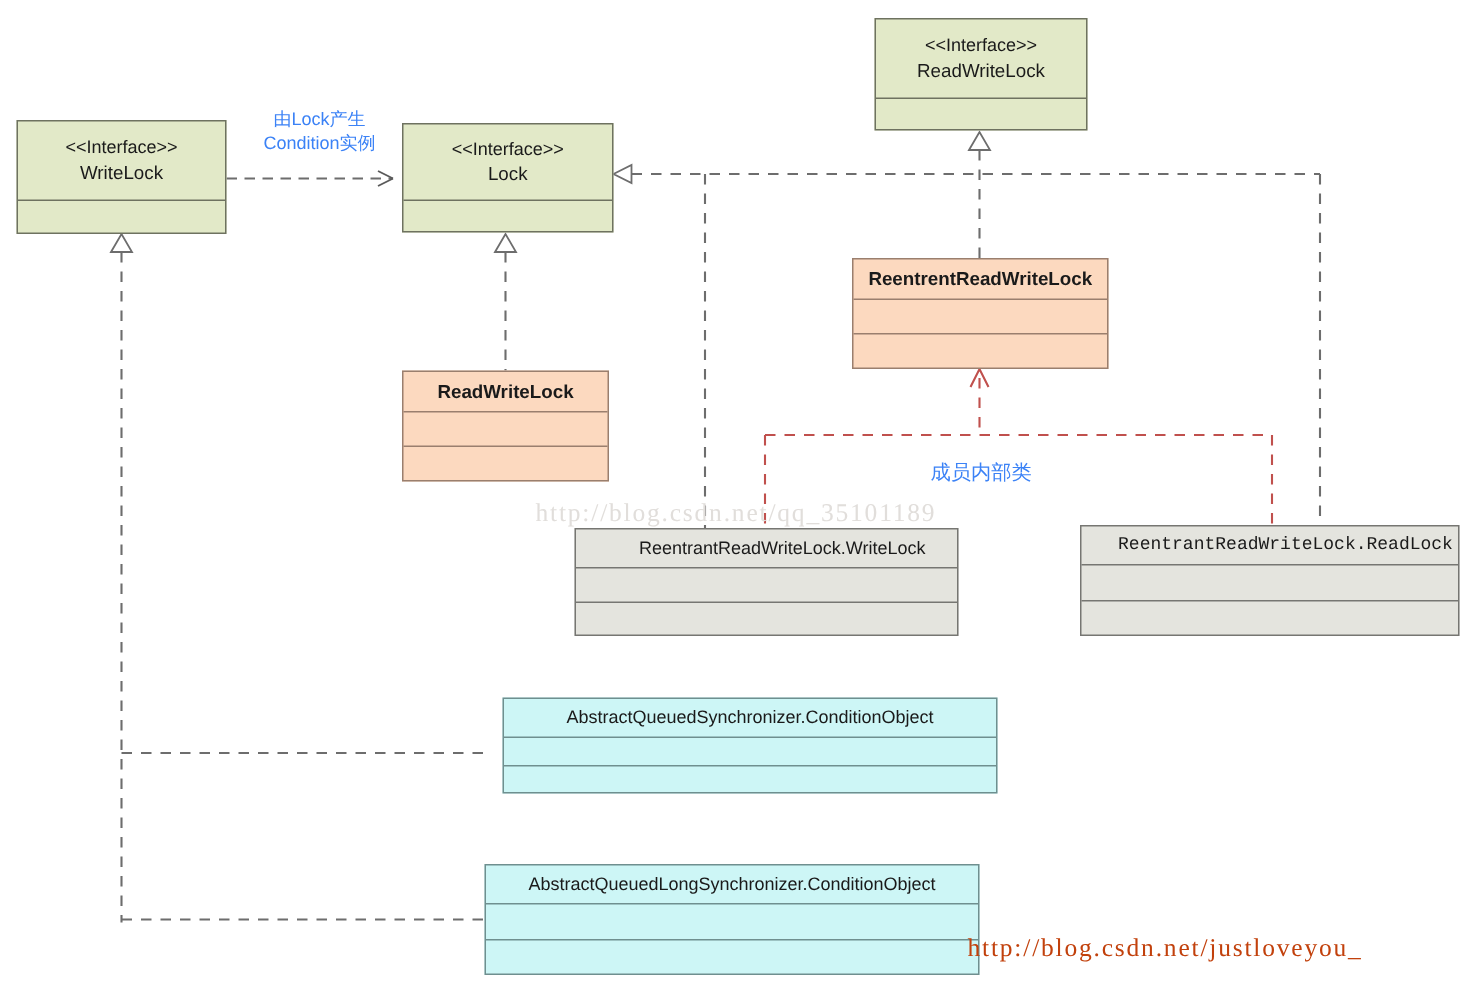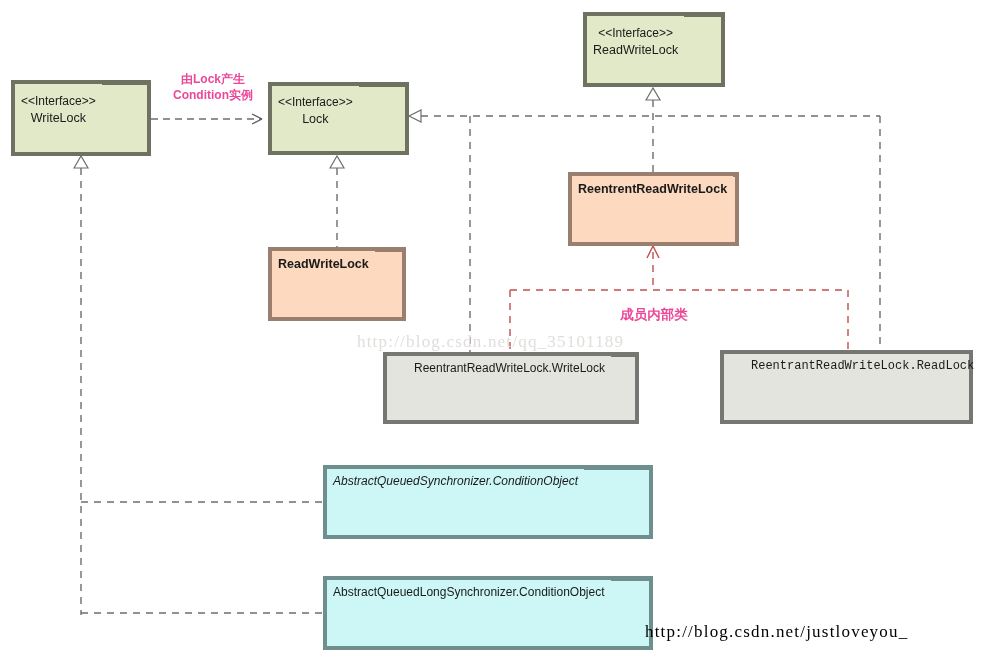--- a/index.html
+++ b/index.html
@@ -16,9 +16,9 @@
   .node {
     position:absolute;
     box-sizing:border-box;
-    border:4px solid #a21caf;
+    border:1px solid #a21caf;
     display:flex;
-    flex-direction:row;
+    flex-direction:column;
   }
   .node .title {
     flex: 0 0 auto;

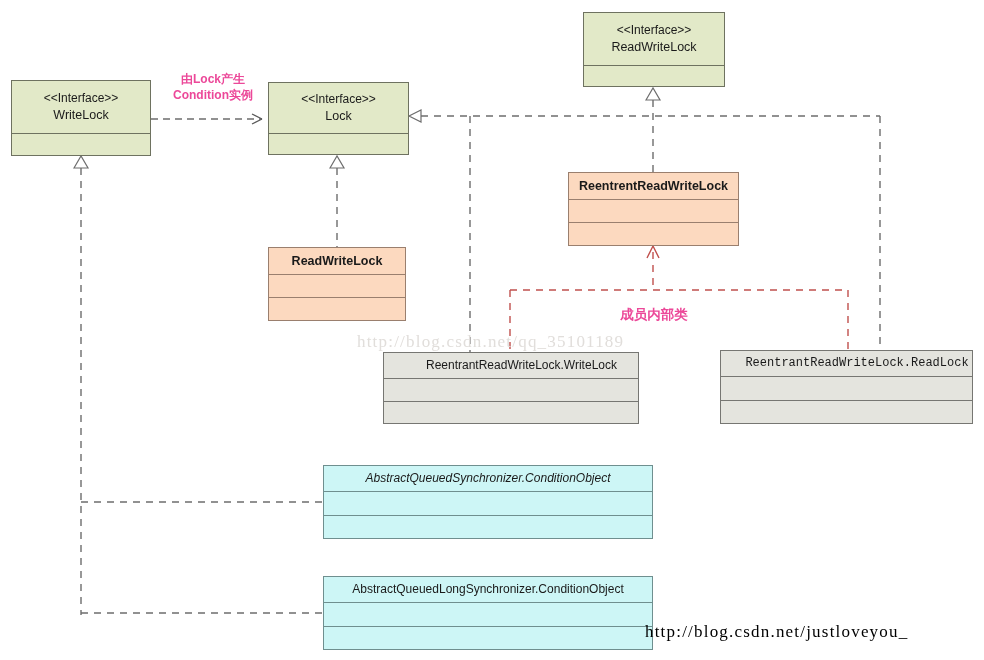--- a/index.html
+++ b/index.html
@@ -60,8 +60,8 @@
 
   .annotation {
     position:absolute;
-    color:#ec4899;
-    font-weight:bold;
+    color:#3b82f6;
+    font-weight:normal;
     font-size:12px;
     line-height:1.3;
     text-align:center;

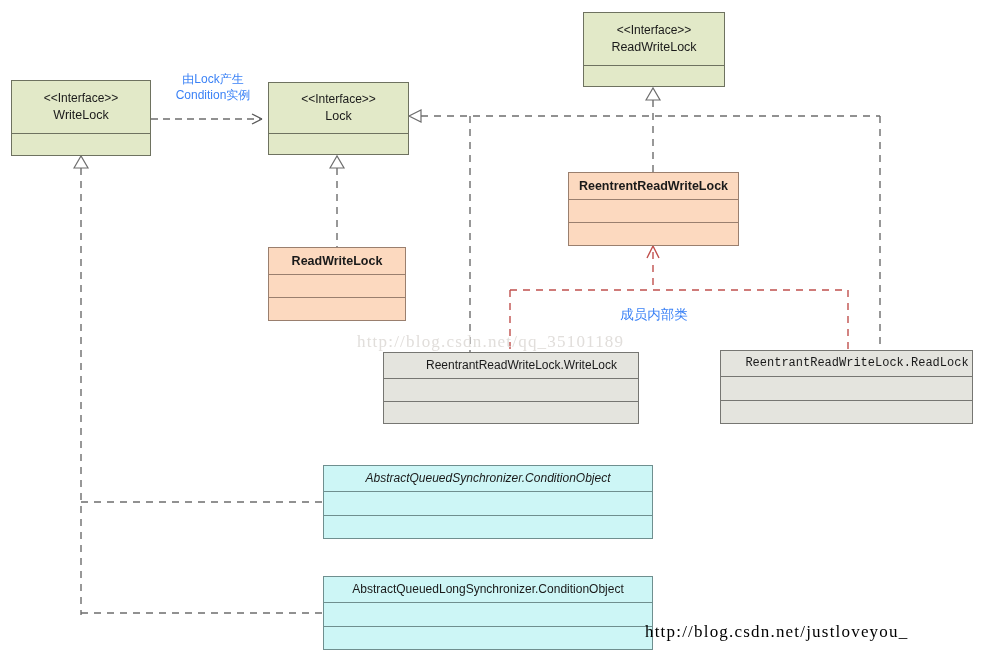--- a/index.html
+++ b/index.html
@@ -185,7 +185,7 @@
     <div class="compartment"></div>
   </div>
 
-  <div class="node cls-cyan" style="left:323px; top:465px; width:330px; height:74px;font-style:italic;">
+  <div class="node cls-cyan" style="left:335px; top:465px; width:330px; height:64px;">
     <div class="title" style="height:25px;">
       <span>AbstractQueuedSynchronizer.ConditionObject</span>
     </div>

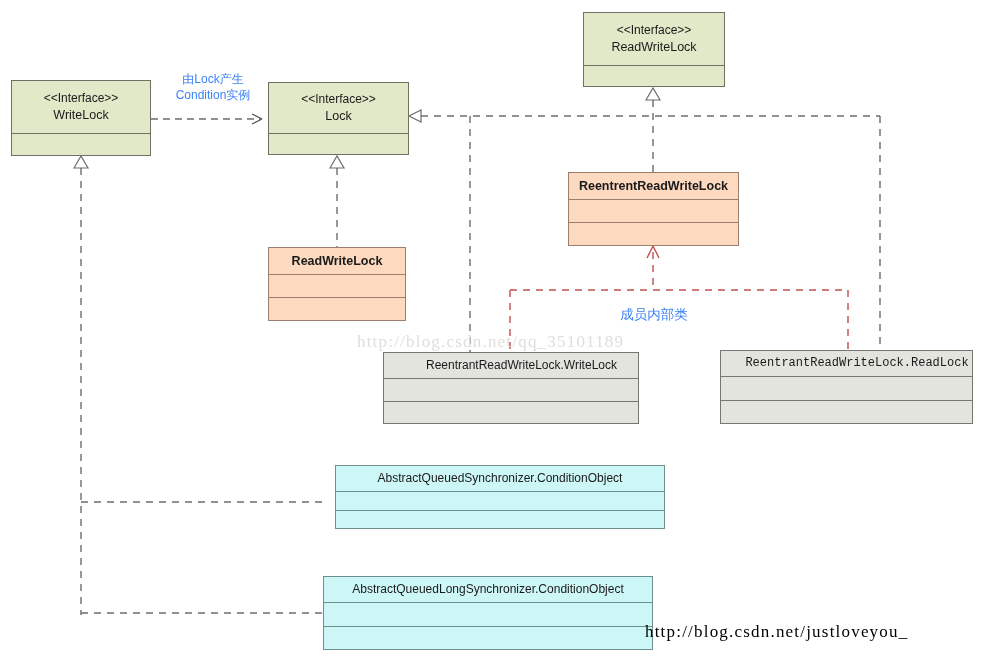--- a/index.html
+++ b/index.html
@@ -71,7 +71,7 @@
 
   .watermark {
     position:absolute;
-    color:#000000;
+    color:#c2410c;
     font-family:"Liberation Serif", "DejaVu Serif", serif;
     font-size:17px;
     letter-spacing:1.2px;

******

TASK OBJECTIVE. Set out the material once more, exact in every line, with no images.

YOUR RESPONSE.
--- a/index.html
+++ b/index.html
@@ -16,9 +16,9 @@
   .node {
     position:absolute;
     box-sizing:border-box;
-    border:4px solid #a21caf;
+    border:1px solid #a21caf;
     display:flex;
-    flex-direction:row;
+    flex-direction:column;
   }
   .node .title {
     flex: 0 0 auto;

--- a/index.html
+++ b/index.html
@@ -60,8 +60,8 @@
 
   .annotation {
     position:absolute;
-    color:#ec4899;
-    font-weight:bold;
+    color:#3b82f6;
+    font-weight:normal;
     font-size:12px;
     line-height:1.3;
     text-align:center;

--- a/index.html
+++ b/index.html
@@ -185,7 +185,7 @@
     <div class="compartment"></div>
   </div>
 
-  <div class="node cls-cyan" style="left:323px; top:465px; width:330px; height:74px;font-style:italic;">
+  <div class="node cls-cyan" style="left:335px; top:465px; width:330px; height:64px;">
     <div class="title" style="height:25px;">
       <span>AbstractQueuedSynchronizer.ConditionObject</span>
     </div>

--- a/index.html
+++ b/index.html
@@ -71,7 +71,7 @@
 
   .watermark {
     position:absolute;
-    color:#000000;
+    color:#c2410c;
     font-family:"Liberation Serif", "DejaVu Serif", serif;
     font-size:17px;
     letter-spacing:1.2px;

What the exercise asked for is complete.